Peer reviewers' duties and responsibilities
- Contribution to editorial decisions
The peer reviewing process assists the editor and the editorial board in making editorial decisions, and may also serve the author in improving the paper.
- Promptness
Any selected peer reviewer who feels unqualified to review the research reported in a manuscript, or knows that its prompt review will be impossible, should notify the editor and withdraw from the review process. - Confidentiality
Any manuscripts received for review must be treated as confidential documents. They must also not be disclosed or discussed with others except as authorized by the editor.
- Standards of objectivity
Reviews should be conducted objectively, and personal criticism of the author is inappropriate. Referees should express their views clearly with supporting arguments.

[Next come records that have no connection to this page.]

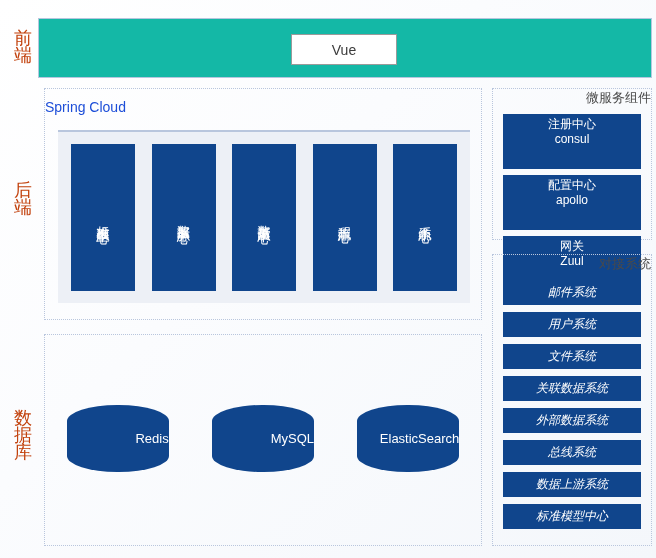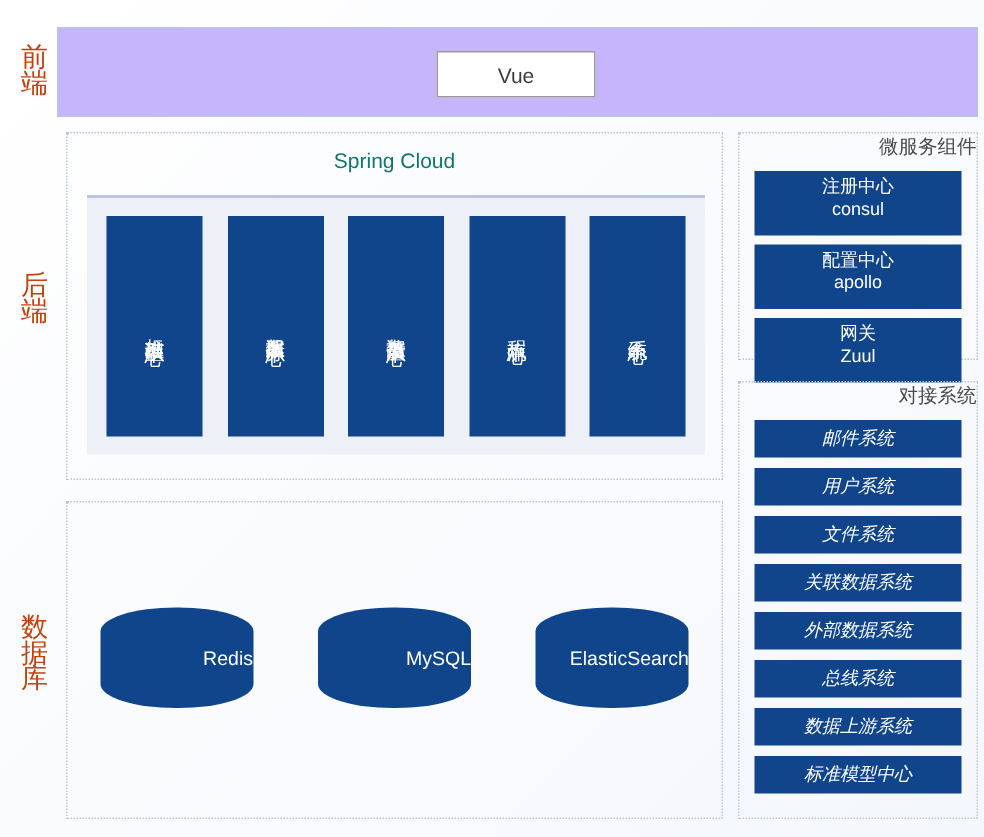--- a/index.html
+++ b/index.html
@@ -38,21 +38,21 @@
   .row-label-backend  { top: 182px; }
   .row-label-db       { top: 410px; }
 
   
   .frontend-band {
     position: absolute;
     left: 38px;
     top: 18px;
     width: 614px;
     height: 60px;
-    background: #c4b5fd;
+    background: #14b8a6;
     border: 1px solid #b6c6de;
     box-sizing: border-box;
   }
   .vue-box {
     position: absolute;
     left: 252px;
     top: 15px;
     width: 106px;
     height: 31px;
     background: #ffffff;
@@ -74,23 +74,23 @@
     height: 232px;
     border: 1px dotted #b9c6dd;
     box-sizing: border-box;
     background: transparent;
   }
   .springcloud-title {
     position: absolute;
     top: 10px;
     left: 0;
     width: 100%;
-    text-align: center;
+    text-align: left;
     font-size: 14px;
-    color: #0f766e;
+    color: #1d4ed8;
   }
   .springcloud-inner {
     position: absolute;
     left: 13px;
     top: 41px;
     width: 412px;
     height: 173px;
     background: #edf0f6;
     border-top: 2px solid #b9c6dd;
     box-sizing: border-box;
@@ -188,21 +188,21 @@
     background: #10458c;
     color: #ffffff;
     text-align: center;
     font-size: 12px;
     line-height: 15px;
     padding: 4px 0;
     margin-bottom: 6px;
     box-sizing: border-box;
   }
   .panel-item.two-line {
-    padding: 3px 0 10px;
+    padding: 3px 0 22px;
   }
   .panel-item .ln2 {
     display: block;
     font-size: 12px;
     line-height: 15px;
   }
   .panel-item.one-line {
     height: 25px;
     display: flex;
     align-items: center;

- Acknowledgement of sources
Reviewers should identify cases in which any relevant published work referred to in the paper has not been cited in the reference section. They should point out whether observations or arguments derived from other publications are accompanied by the respective source. Reviewers will notify the editor of any substantial similarity or overlap between the manuscript under consideration, in addition to any other published paper of which they have personal knowledge.
- Disclosure and conflict of interest
Privileged information or ideas obtained through peer review must be kept confidential and not used for personal advantage. Reviewers should not consider manuscripts in which they have conflicts of interest resulting from any competitive, collaborative or other type of relationship or connection with any of the authors, companies or institutions associated with the papers.